Exercise description >>
Pictures excluded, return the lines below from the first through the line holding "subtotal: 1513.02 -> 1565.67".

[Itemized modification records]
+---+

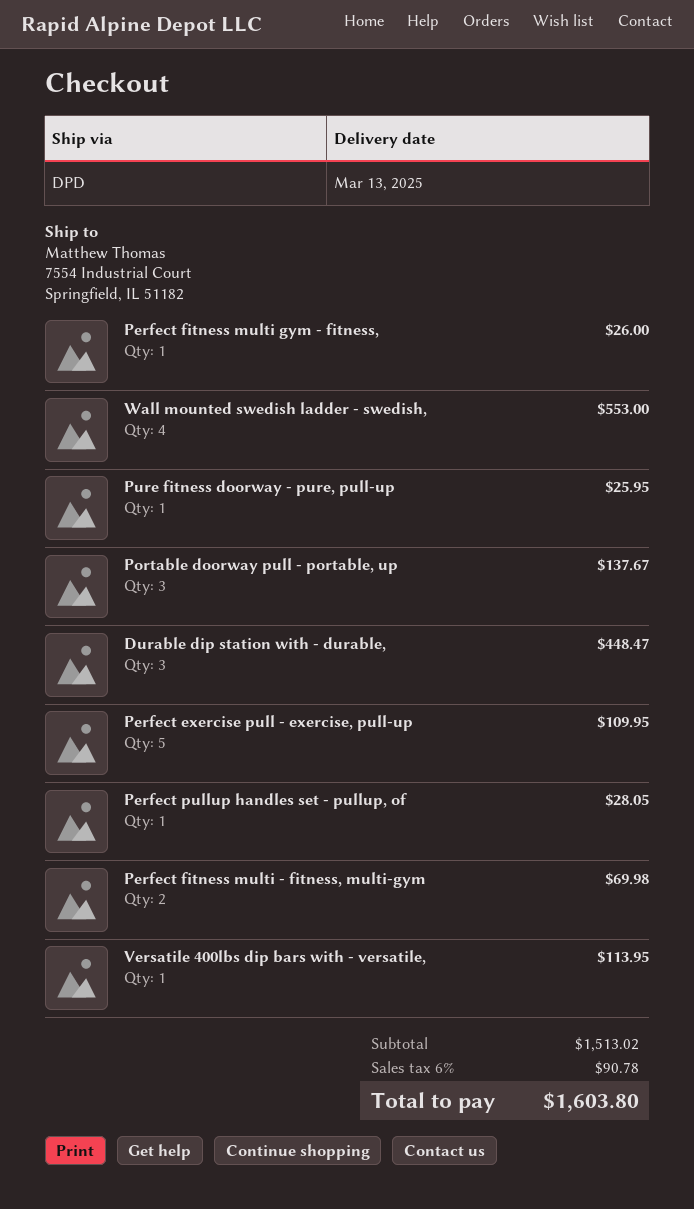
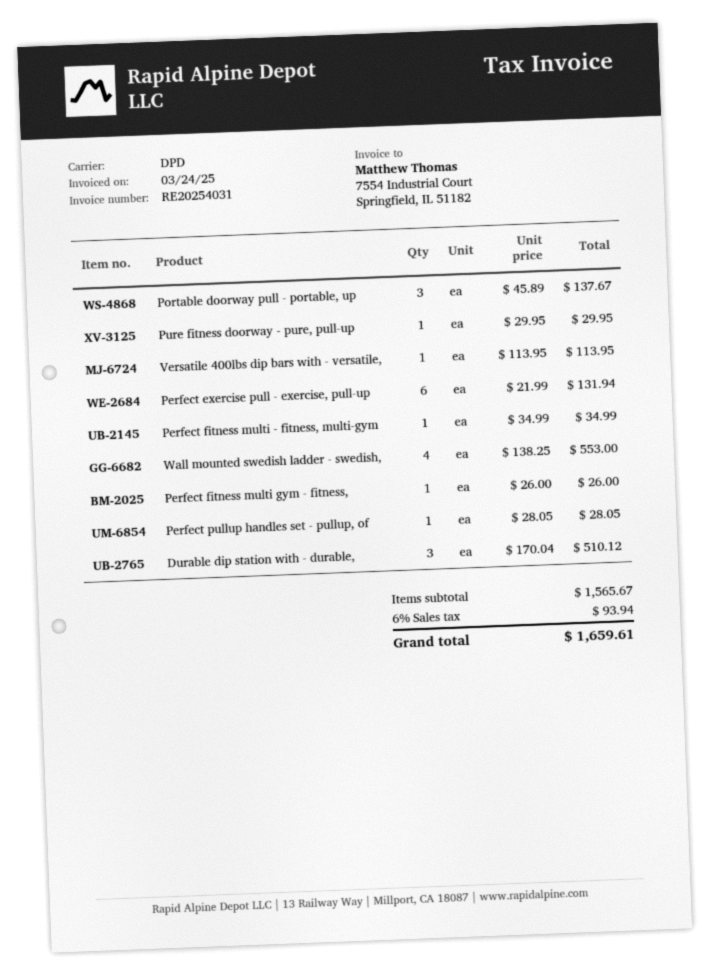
Pure fitness doorway - pure, pull-up: 1 for 25.95 -> 1 for 29.95
Durable dip station with - durable,: 3 for 448.47 -> 3 for 510.12
Perfect exercise pull - exercise, pull-up: 5 for 109.95 -> 6 for 131.94
Perfect fitness multi - fitness, multi-gym: 2 for 69.98 -> 1 for 34.99
subtotal: 1513.02 -> 1565.67
tax: 6% = 90.78 -> 6% = 93.94
total: 1603.80 -> 1659.61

+---+

Written answer >>
Pure fitness doorway - pure, pull-up: 1 for 25.95 -> 1 for 29.95
Durable dip station with - durable,: 3 for 448.47 -> 3 for 510.12
Perfect exercise pull - exercise, pull-up: 5 for 109.95 -> 6 for 131.94
Perfect fitness multi - fitness, multi-gym: 2 for 69.98 -> 1 for 34.99
subtotal: 1513.02 -> 1565.67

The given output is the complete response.